Structured diff data
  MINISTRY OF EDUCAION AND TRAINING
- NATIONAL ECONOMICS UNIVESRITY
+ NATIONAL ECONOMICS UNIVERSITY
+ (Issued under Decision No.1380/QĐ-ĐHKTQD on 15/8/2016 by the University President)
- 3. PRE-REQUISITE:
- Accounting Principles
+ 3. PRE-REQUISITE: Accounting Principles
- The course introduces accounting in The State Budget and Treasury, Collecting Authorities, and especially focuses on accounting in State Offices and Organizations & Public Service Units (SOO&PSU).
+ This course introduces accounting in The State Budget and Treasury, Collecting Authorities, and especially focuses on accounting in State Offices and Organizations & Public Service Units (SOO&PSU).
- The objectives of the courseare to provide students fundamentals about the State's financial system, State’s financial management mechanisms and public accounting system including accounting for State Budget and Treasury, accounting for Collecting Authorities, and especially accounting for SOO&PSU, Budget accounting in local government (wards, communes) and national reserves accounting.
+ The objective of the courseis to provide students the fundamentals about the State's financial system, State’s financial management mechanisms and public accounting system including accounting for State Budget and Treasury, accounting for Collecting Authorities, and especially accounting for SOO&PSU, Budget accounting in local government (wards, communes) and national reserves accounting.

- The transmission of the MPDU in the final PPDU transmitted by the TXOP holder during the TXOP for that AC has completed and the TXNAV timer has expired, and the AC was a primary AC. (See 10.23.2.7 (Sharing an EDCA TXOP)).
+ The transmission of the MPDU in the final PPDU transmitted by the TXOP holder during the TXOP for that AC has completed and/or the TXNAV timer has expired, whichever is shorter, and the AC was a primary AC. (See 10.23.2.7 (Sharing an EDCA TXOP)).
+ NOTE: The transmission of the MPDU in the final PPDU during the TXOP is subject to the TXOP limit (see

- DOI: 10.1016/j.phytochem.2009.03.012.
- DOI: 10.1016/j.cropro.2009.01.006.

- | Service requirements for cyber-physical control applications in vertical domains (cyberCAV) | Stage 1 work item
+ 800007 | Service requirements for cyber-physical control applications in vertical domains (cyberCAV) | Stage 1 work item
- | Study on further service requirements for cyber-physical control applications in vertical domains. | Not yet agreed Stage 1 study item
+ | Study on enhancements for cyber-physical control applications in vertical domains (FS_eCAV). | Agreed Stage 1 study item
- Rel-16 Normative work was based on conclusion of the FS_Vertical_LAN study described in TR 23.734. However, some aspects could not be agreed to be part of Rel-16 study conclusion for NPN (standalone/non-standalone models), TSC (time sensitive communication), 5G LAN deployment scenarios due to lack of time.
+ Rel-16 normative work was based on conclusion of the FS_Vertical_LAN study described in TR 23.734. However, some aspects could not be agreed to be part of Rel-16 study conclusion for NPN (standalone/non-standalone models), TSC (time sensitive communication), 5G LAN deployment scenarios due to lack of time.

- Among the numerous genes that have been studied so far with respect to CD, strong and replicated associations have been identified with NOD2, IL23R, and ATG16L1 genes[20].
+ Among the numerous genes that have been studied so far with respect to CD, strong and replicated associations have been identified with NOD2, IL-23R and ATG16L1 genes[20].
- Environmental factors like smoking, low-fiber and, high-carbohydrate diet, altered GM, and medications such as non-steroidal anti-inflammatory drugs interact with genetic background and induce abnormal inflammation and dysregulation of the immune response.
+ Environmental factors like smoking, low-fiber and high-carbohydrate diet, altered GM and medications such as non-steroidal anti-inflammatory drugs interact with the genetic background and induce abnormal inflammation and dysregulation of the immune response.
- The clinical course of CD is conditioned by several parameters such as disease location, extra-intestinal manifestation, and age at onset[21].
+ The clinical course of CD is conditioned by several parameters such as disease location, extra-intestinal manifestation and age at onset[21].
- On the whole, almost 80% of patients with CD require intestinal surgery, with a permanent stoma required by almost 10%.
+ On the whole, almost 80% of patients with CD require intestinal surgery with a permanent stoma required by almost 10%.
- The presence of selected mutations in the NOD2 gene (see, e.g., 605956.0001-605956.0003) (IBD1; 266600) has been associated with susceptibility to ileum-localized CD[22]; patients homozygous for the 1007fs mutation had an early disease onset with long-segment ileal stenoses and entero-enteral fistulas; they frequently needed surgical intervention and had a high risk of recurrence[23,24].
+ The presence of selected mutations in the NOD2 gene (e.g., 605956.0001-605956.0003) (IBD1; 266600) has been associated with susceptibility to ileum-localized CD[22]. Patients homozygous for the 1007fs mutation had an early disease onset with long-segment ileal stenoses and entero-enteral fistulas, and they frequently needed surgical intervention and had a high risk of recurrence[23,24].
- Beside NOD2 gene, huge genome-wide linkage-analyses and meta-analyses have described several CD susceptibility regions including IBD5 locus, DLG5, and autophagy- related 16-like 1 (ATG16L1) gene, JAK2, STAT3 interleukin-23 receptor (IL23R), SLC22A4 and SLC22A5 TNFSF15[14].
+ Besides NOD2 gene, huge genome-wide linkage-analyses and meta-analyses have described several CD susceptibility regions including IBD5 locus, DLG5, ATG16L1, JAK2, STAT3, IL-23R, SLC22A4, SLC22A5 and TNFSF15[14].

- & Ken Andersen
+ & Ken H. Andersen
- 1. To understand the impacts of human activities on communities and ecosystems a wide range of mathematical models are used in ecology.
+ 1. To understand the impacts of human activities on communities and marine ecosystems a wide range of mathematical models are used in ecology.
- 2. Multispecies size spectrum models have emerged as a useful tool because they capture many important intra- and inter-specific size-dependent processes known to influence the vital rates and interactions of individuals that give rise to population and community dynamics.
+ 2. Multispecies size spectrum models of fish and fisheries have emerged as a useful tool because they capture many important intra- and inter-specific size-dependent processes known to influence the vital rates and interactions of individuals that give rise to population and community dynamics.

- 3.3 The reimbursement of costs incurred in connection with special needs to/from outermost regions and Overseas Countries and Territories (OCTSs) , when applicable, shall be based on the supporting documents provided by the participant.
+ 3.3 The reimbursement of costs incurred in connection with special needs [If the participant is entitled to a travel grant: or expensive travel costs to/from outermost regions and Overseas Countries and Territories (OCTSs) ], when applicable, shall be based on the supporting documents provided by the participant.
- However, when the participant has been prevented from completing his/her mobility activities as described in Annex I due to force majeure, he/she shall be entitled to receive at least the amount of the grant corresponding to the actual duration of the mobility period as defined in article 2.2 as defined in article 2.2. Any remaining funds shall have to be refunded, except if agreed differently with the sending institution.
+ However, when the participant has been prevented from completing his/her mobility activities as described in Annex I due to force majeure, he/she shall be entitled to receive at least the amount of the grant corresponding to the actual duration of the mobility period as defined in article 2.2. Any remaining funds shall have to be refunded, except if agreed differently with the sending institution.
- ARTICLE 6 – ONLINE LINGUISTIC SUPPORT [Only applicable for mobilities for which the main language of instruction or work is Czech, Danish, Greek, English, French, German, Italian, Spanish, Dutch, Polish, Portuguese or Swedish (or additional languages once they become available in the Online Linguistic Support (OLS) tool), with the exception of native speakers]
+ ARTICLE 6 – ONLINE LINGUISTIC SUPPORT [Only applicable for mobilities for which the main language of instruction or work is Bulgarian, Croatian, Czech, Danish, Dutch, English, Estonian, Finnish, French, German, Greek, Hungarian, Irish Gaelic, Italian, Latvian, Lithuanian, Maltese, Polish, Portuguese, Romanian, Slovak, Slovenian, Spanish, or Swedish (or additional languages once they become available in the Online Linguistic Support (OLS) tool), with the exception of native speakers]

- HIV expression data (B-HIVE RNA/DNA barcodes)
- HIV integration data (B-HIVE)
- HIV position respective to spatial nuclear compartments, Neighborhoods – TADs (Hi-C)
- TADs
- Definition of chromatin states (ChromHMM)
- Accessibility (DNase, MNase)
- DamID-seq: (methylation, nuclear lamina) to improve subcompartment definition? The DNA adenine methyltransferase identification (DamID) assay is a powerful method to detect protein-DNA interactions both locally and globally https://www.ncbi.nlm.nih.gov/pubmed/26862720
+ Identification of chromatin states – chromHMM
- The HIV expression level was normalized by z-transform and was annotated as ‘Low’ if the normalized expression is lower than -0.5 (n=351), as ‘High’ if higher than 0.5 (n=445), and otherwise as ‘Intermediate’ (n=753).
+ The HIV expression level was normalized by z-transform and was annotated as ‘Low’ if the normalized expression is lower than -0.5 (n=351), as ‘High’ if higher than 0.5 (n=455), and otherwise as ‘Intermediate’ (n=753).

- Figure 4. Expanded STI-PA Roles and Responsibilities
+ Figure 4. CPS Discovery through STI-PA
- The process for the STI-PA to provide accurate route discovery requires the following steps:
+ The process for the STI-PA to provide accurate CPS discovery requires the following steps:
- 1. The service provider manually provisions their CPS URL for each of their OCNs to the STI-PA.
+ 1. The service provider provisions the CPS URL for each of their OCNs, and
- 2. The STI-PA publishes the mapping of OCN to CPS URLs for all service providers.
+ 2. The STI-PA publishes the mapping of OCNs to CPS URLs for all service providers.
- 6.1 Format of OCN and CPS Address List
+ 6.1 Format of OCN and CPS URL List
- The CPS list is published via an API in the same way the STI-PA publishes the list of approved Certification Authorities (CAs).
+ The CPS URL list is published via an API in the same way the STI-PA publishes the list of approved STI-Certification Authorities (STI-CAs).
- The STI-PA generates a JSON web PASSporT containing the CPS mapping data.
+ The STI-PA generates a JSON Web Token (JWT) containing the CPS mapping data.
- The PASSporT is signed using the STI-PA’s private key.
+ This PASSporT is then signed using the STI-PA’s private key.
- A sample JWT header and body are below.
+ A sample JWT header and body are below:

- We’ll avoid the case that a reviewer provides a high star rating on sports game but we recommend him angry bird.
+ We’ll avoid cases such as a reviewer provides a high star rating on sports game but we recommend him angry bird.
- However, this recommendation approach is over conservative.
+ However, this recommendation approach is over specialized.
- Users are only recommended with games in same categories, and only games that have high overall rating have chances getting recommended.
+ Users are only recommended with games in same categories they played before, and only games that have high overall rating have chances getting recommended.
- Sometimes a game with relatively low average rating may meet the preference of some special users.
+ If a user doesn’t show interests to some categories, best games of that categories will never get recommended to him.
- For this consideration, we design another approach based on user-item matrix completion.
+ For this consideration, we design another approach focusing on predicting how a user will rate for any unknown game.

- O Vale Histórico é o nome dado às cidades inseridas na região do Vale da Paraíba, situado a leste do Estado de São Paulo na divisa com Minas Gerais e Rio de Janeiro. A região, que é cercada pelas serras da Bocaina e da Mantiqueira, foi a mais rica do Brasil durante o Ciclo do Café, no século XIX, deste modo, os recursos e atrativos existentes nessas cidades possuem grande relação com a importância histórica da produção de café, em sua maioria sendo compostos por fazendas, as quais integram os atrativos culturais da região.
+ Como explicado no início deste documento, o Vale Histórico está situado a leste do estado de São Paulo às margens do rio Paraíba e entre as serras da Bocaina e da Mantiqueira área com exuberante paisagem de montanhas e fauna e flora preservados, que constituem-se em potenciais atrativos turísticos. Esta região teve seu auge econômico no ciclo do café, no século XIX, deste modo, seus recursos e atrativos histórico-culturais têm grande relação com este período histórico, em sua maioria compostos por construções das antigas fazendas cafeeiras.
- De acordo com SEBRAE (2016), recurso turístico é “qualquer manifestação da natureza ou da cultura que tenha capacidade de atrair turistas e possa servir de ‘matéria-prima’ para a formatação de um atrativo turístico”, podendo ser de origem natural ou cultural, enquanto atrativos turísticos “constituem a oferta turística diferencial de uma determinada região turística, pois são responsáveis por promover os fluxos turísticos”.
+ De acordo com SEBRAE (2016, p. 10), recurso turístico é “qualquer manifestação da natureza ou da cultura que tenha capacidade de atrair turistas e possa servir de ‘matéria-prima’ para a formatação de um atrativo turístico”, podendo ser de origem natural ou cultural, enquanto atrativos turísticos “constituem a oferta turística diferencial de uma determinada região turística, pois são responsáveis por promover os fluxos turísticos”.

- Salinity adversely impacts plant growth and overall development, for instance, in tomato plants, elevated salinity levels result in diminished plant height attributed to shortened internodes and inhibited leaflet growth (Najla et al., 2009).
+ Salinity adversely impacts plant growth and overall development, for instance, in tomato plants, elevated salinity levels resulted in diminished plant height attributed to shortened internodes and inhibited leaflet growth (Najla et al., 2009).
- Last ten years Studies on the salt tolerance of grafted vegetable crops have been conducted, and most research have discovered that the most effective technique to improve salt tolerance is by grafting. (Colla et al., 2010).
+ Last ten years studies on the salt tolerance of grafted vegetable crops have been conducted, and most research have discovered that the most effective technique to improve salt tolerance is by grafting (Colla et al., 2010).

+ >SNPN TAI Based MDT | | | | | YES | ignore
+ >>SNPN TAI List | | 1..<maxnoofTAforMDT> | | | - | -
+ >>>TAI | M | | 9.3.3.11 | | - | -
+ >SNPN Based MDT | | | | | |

TASK
Only the lines above from the one with "- Definition of chromatin states (ChromHMM)" up to and including the one with "states – chromHMM" should be repeated, exactly as written.

EXPECTED ANSWER
- Definition of chromatin states (ChromHMM)
- Accessibility (DNase, MNase)
- DamID-seq: (methylation, nuclear lamina) to improve subcompartment definition? The DNA adenine methyltransferase identification (DamID) assay is a powerful method to detect protein-DNA interactions both locally and globally https://www.ncbi.nlm.nih.gov/pubmed/26862720
+ Identification of chromatin states – chromHMM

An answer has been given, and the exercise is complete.